BEGIN INPUT RECORDS
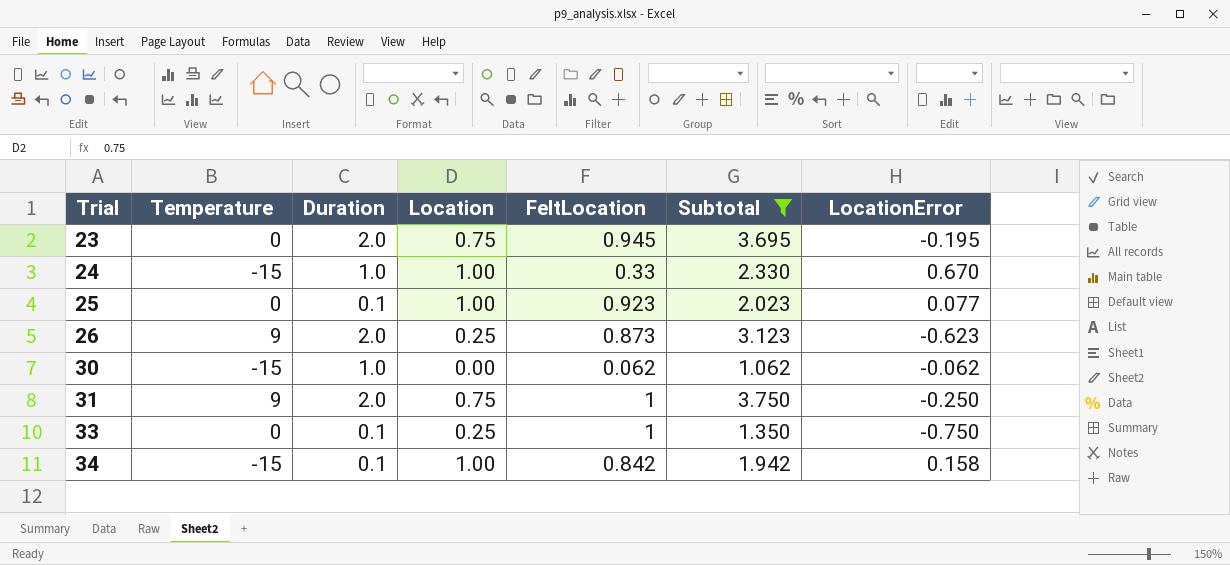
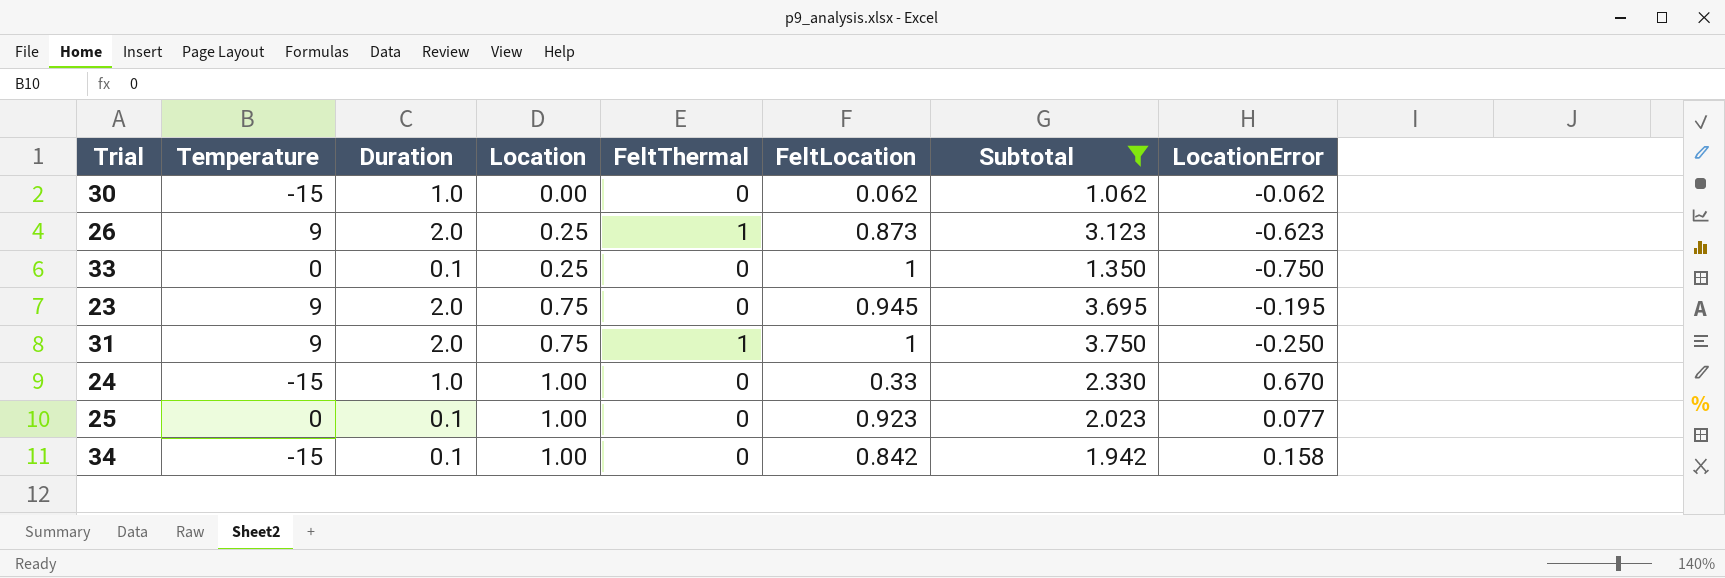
row order: Trial ascending -> Location ascending
column FeltThermal | position: none -> 5
23 | Temperature: 0 -> 9

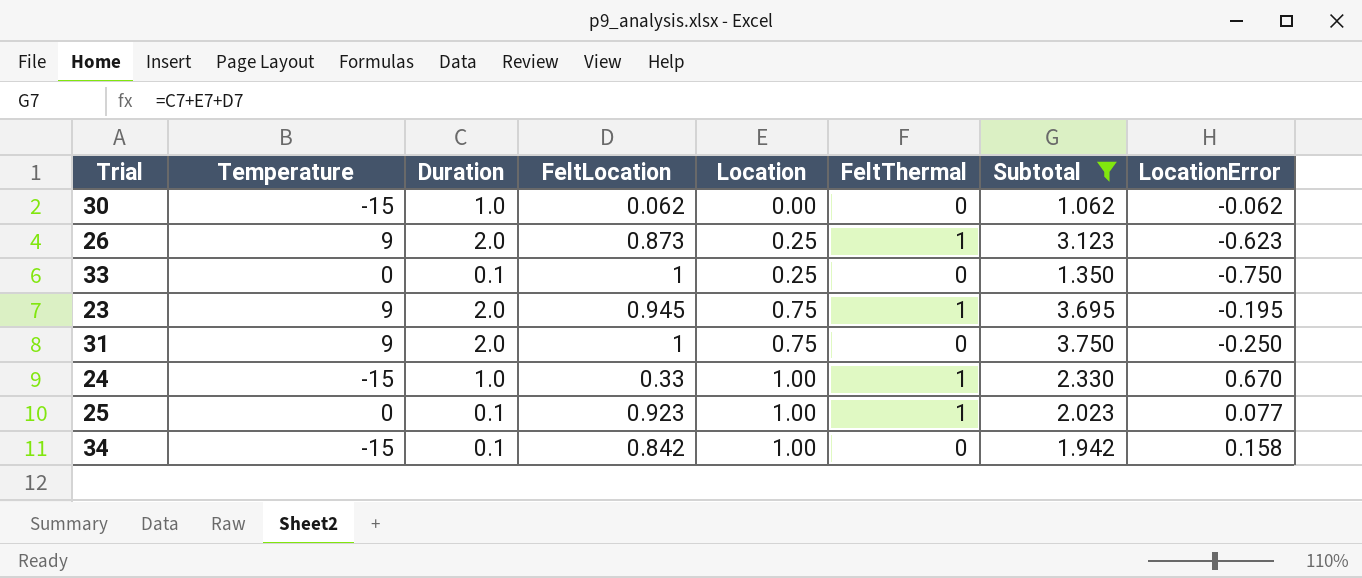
column FeltLocation | position: 6 -> 4
23 | FeltThermal: 0 -> 1
31 | FeltThermal: 1 -> 0
24 | FeltThermal: 0 -> 1
25 | FeltThermal: 0 -> 1

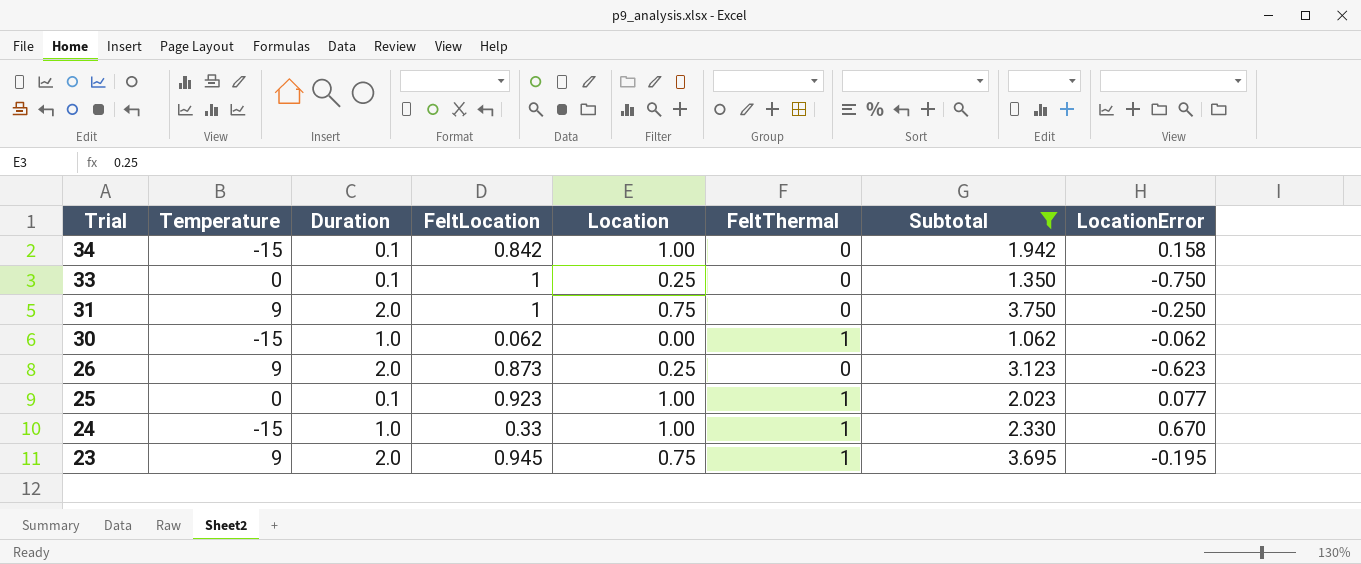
row order: Location ascending -> Trial descending
30 | FeltThermal: 0 -> 1
26 | FeltThermal: 1 -> 0

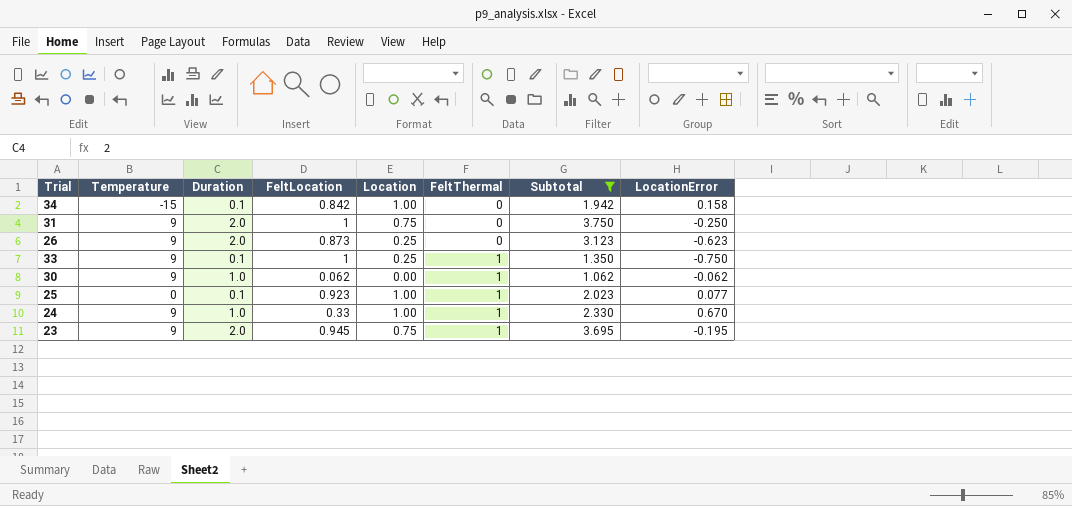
row order: Trial descending -> FeltThermal ascending
33 | Temperature: 0 -> 9
33 | FeltThermal: 0 -> 1
30 | Temperature: -15 -> 9
24 | Temperature: -15 -> 9

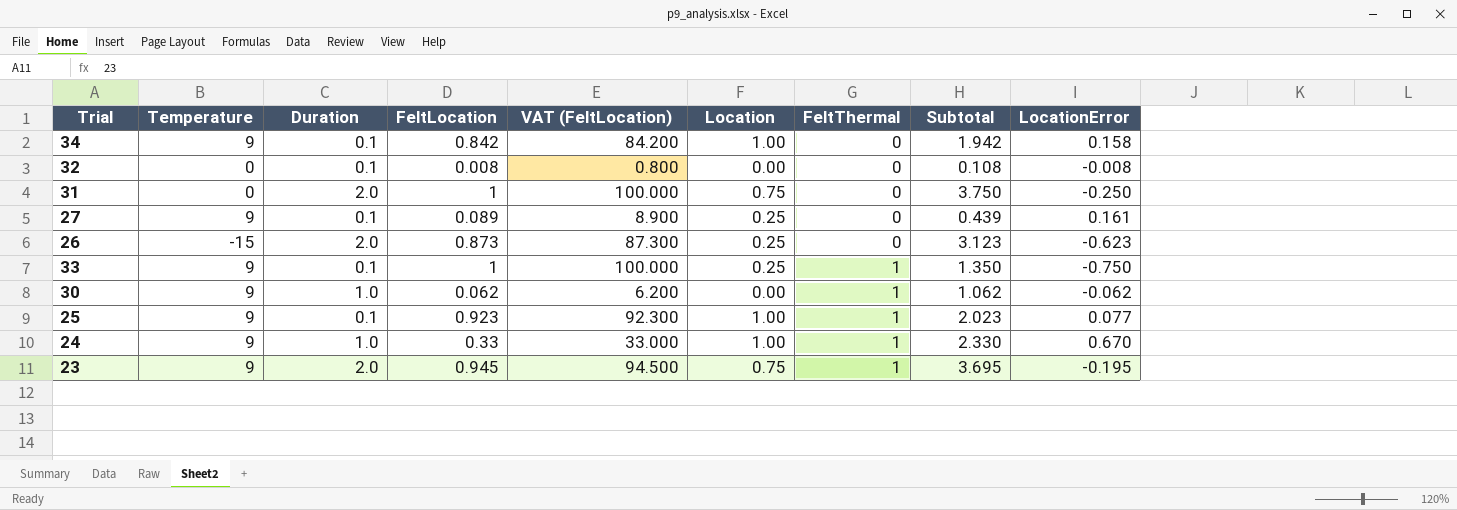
filter: Subtotal >= 1.062 -> none
column VAT (FeltLocation) | formula: none -> [FeltLocation] * 100
34 | Temperature: -15 -> 9
31 | Temperature: 9 -> 0
26 | Temperature: 9 -> -15
25 | Temperature: 0 -> 9

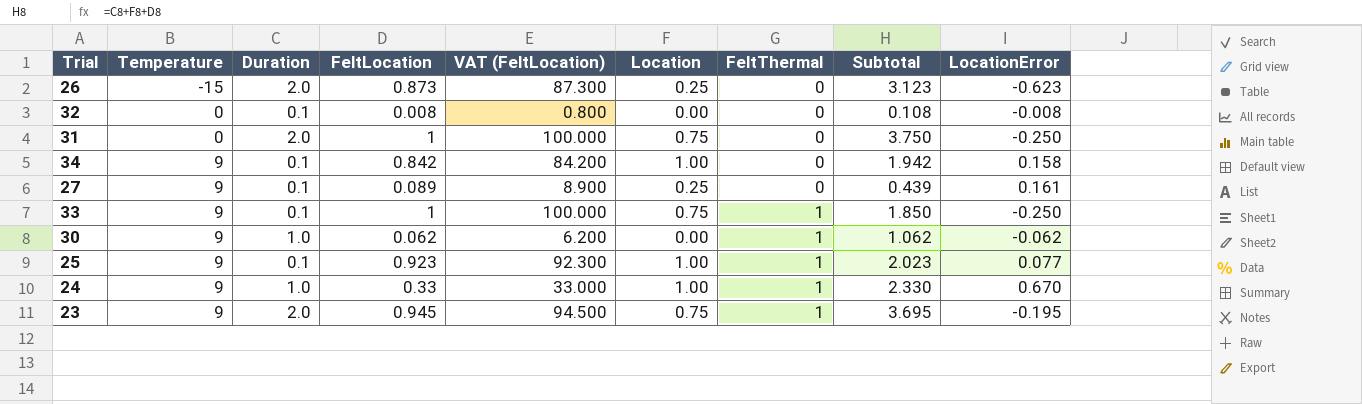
row order: FeltThermal ascending -> Temperature ascending
33 | Location: 0.25 -> 0.75
33 | Subtotal: 1.350 -> 1.850
33 | LocationError: -0.750 -> -0.250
END INPUT RECORDS
**DIRECTIONS FOR THIS TASK**
Wherever a line above contains the string "descending", copy that line.

**FINISHED EXERCISE**
row order: Location ascending -> Trial descending
row order: Trial descending -> FeltThermal ascending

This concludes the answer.